=== Begin Enclosure ===
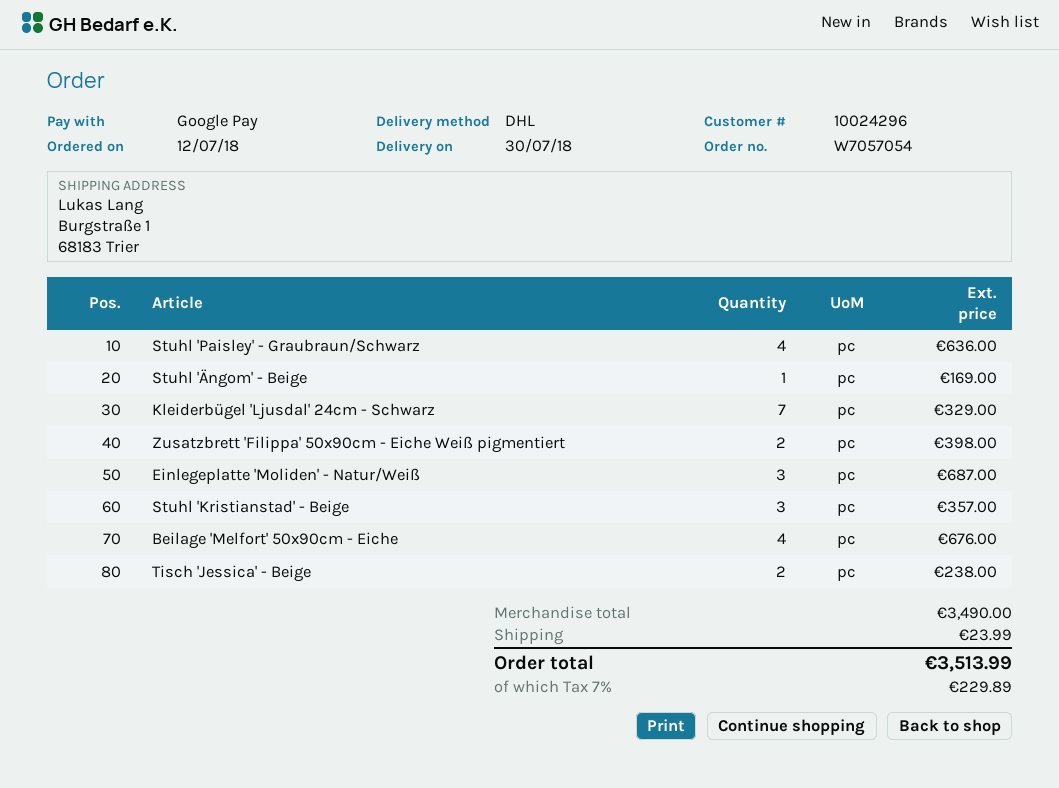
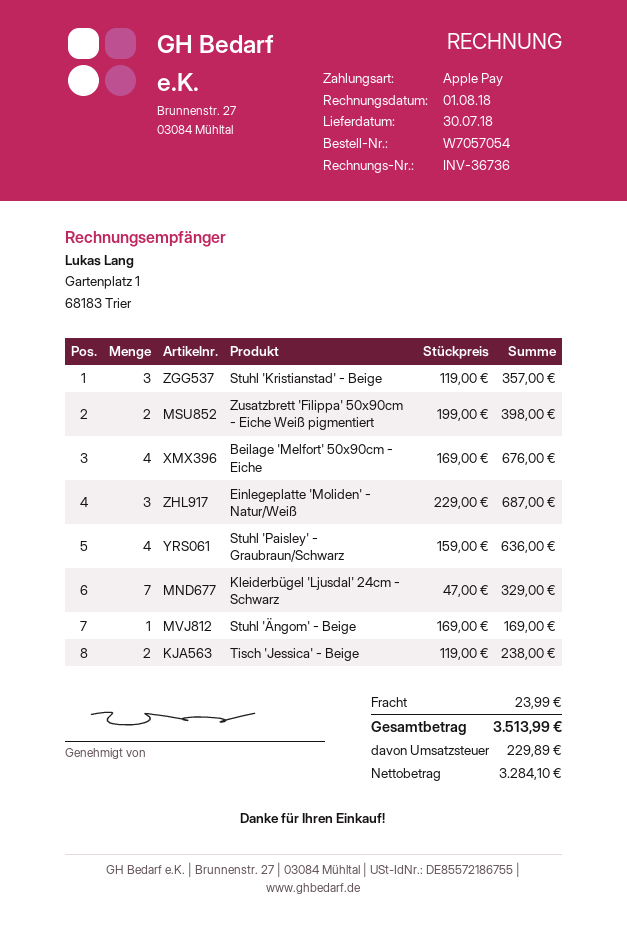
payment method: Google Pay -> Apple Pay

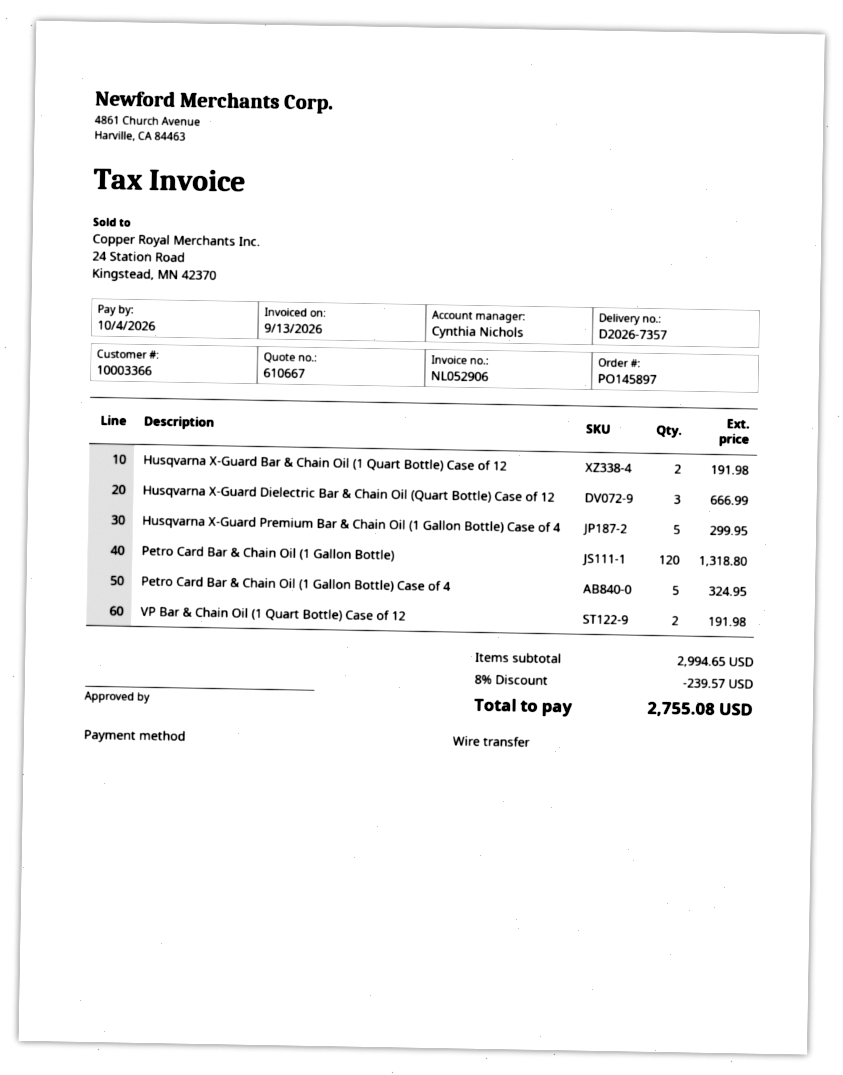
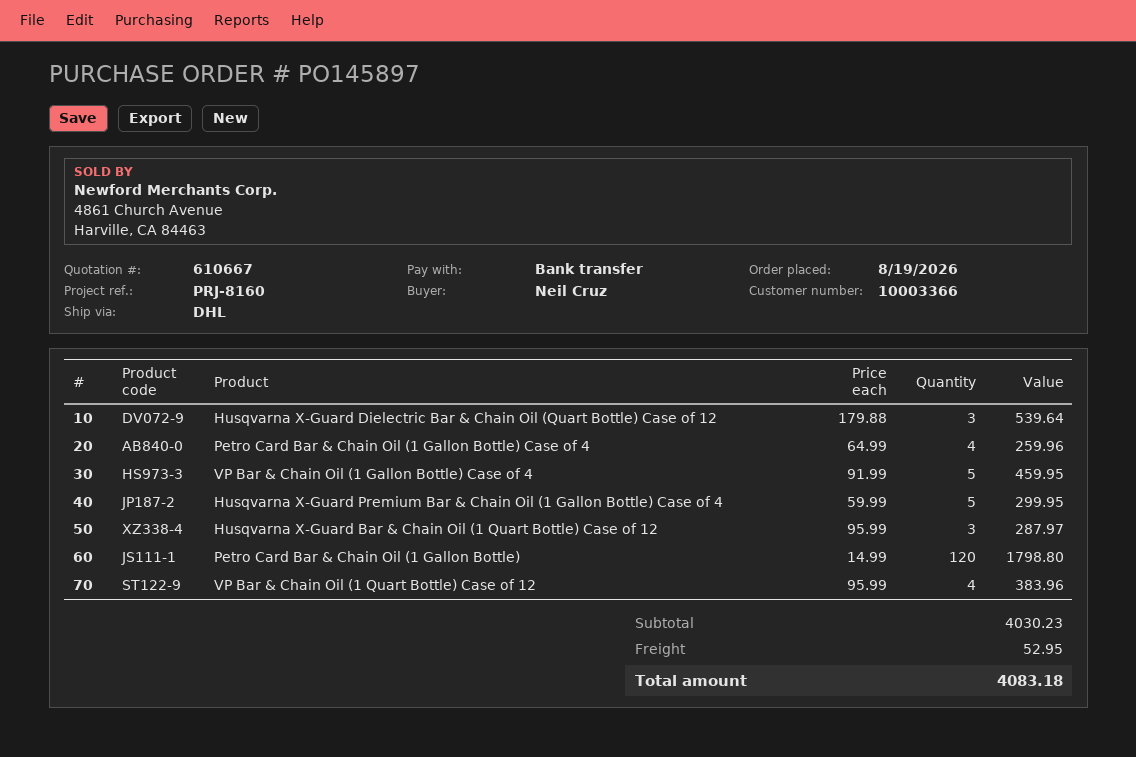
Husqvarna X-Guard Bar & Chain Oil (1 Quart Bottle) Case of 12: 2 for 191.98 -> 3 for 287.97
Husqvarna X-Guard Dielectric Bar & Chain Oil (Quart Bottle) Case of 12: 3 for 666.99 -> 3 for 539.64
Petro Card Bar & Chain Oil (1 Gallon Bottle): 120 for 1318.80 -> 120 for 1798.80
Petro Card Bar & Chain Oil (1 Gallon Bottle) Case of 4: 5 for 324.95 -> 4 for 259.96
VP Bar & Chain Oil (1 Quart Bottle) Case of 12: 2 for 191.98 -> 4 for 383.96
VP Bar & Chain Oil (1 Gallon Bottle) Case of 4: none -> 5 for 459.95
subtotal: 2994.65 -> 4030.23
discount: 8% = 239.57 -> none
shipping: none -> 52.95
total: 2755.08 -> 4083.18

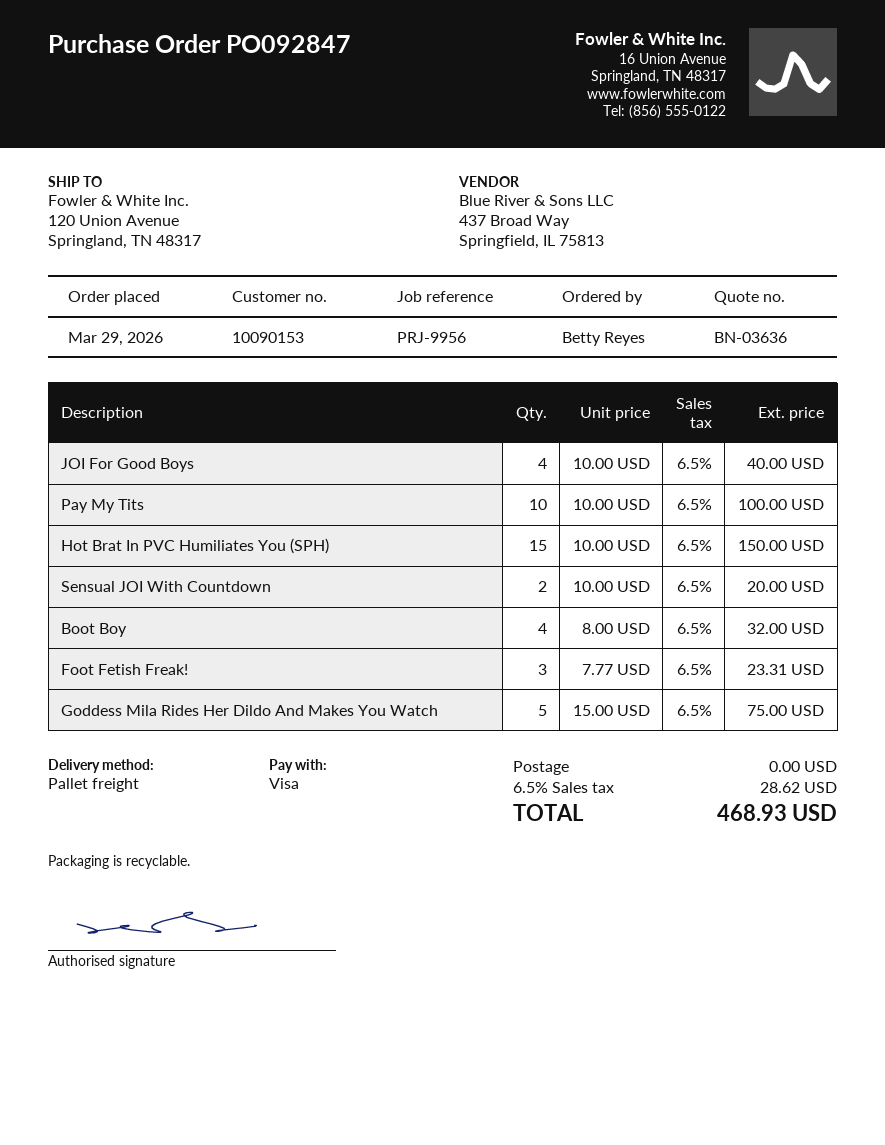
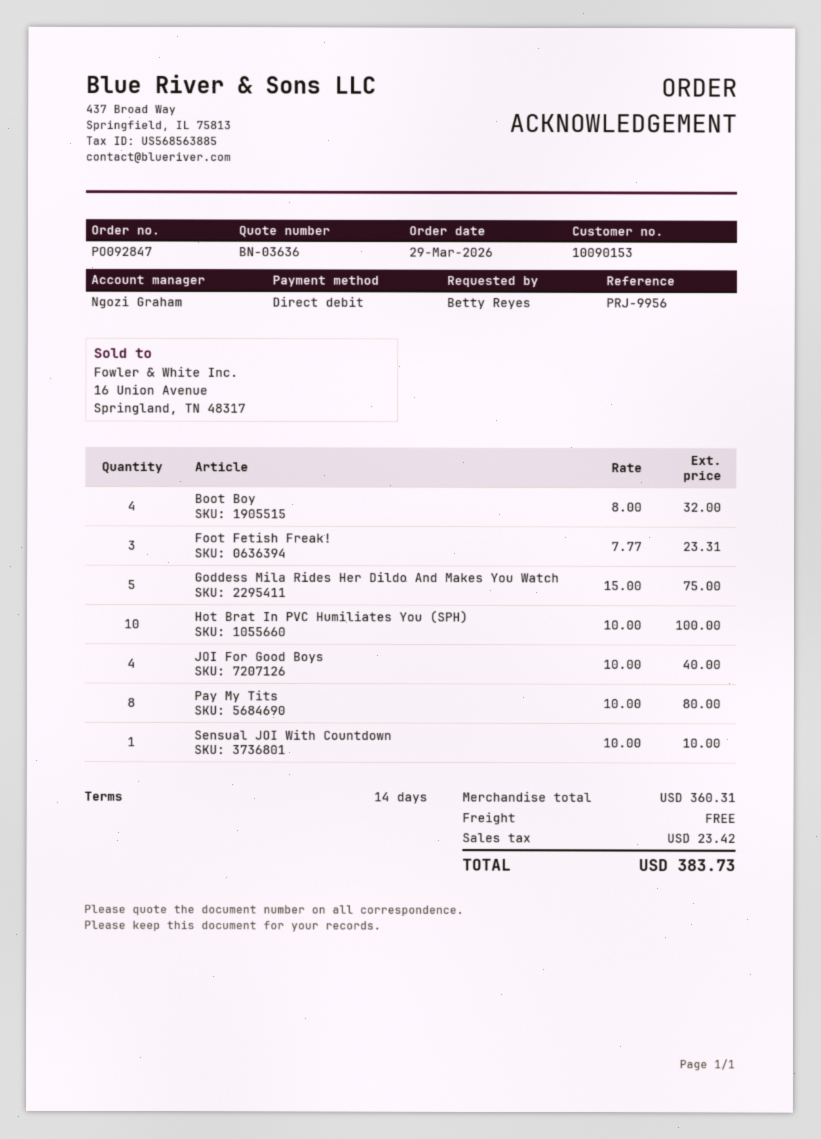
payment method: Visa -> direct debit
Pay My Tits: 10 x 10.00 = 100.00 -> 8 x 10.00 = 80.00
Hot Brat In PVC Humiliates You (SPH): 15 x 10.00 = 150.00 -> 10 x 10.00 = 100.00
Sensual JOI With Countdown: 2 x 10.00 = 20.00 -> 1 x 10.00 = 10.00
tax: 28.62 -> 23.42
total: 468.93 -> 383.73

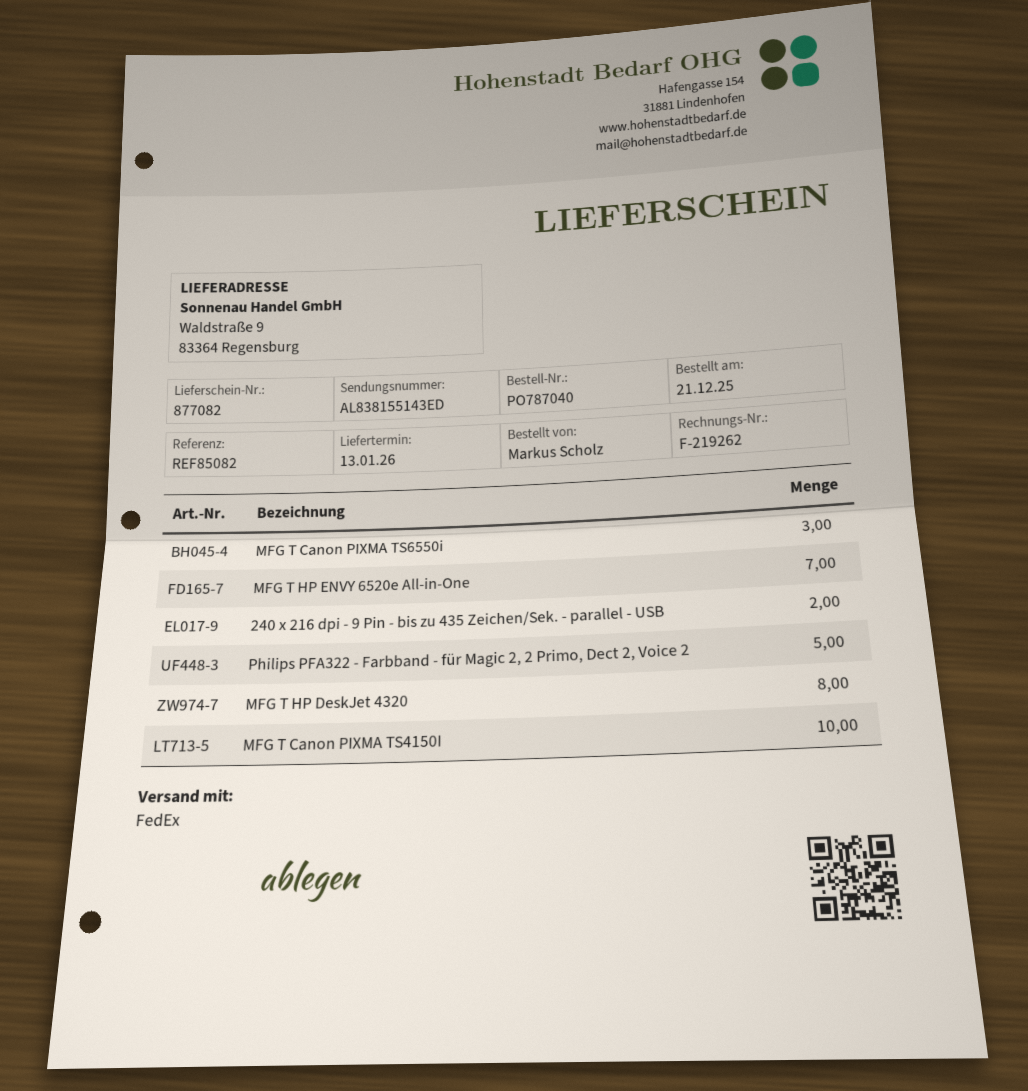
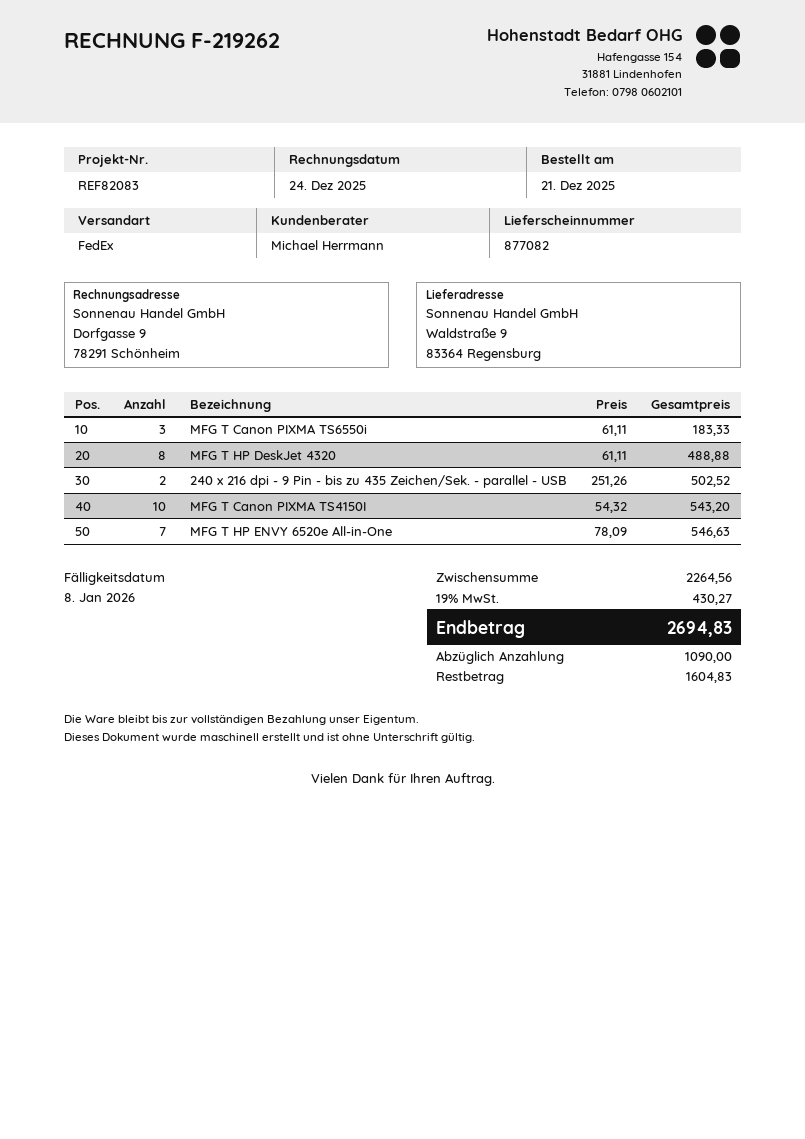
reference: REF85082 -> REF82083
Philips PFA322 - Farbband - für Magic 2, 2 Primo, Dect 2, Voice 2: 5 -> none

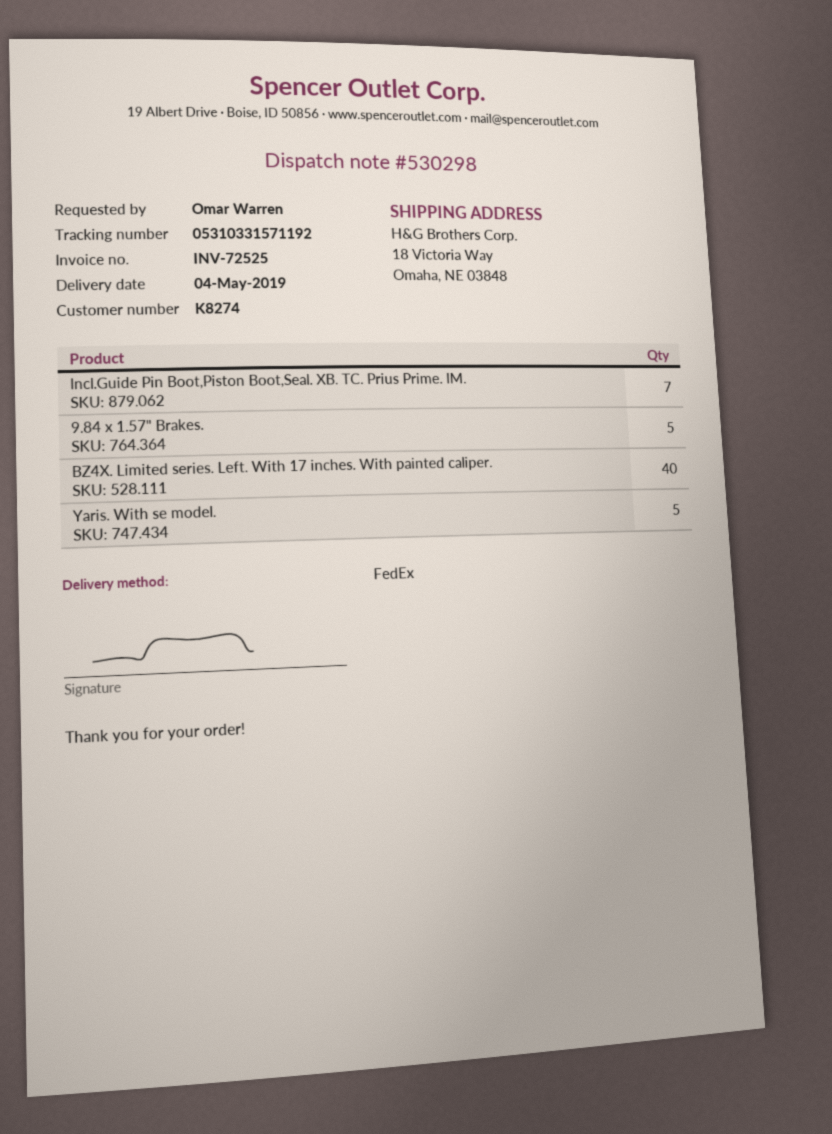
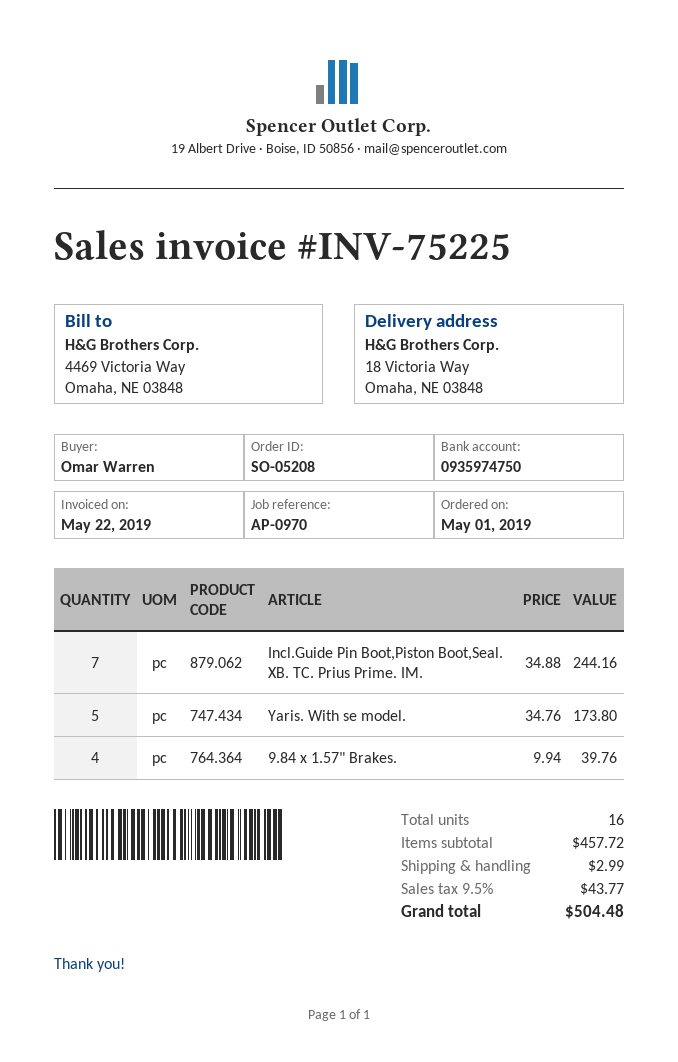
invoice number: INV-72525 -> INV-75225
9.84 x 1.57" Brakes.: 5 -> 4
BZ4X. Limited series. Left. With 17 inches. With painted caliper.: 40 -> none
=== End Enclosure ===
**What you need to do**
Copy out nothing but text: transcribe the listing exactly and skip each picture.

**Answer section**
payment method: Google Pay -> Apple Pay

Husqvarna X-Guard Bar & Chain Oil (1 Quart Bottle) Case of 12: 2 for 191.98 -> 3 for 287.97
Husqvarna X-Guard Dielectric Bar & Chain Oil (Quart Bottle) Case of 12: 3 for 666.99 -> 3 for 539.64
Petro Card Bar & Chain Oil (1 Gallon Bottle): 120 for 1318.80 -> 120 for 1798.80
Petro Card Bar & Chain Oil (1 Gallon Bottle) Case of 4: 5 for 324.95 -> 4 for 259.96
VP Bar & Chain Oil (1 Quart Bottle) Case of 12: 2 for 191.98 -> 4 for 383.96
VP Bar & Chain Oil (1 Gallon Bottle) Case of 4: none -> 5 for 459.95
subtotal: 2994.65 -> 4030.23
discount: 8% = 239.57 -> none
shipping: none -> 52.95
total: 2755.08 -> 4083.18

payment method: Visa -> direct debit
Pay My Tits: 10 x 10.00 = 100.00 -> 8 x 10.00 = 80.00
Hot Brat In PVC Humiliates You (SPH): 15 x 10.00 = 150.00 -> 10 x 10.00 = 100.00
Sensual JOI With Countdown: 2 x 10.00 = 20.00 -> 1 x 10.00 = 10.00
tax: 28.62 -> 23.42
total: 468.93 -> 383.73

reference: REF85082 -> REF82083
Philips PFA322 - Farbband - für Magic 2, 2 Primo, Dect 2, Voice 2: 5 -> none

invoice number: INV-72525 -> INV-75225
9.84 x 1.57" Brakes.: 5 -> 4
BZ4X. Limited series. Left. With 17 inches. With painted caliper.: 40 -> none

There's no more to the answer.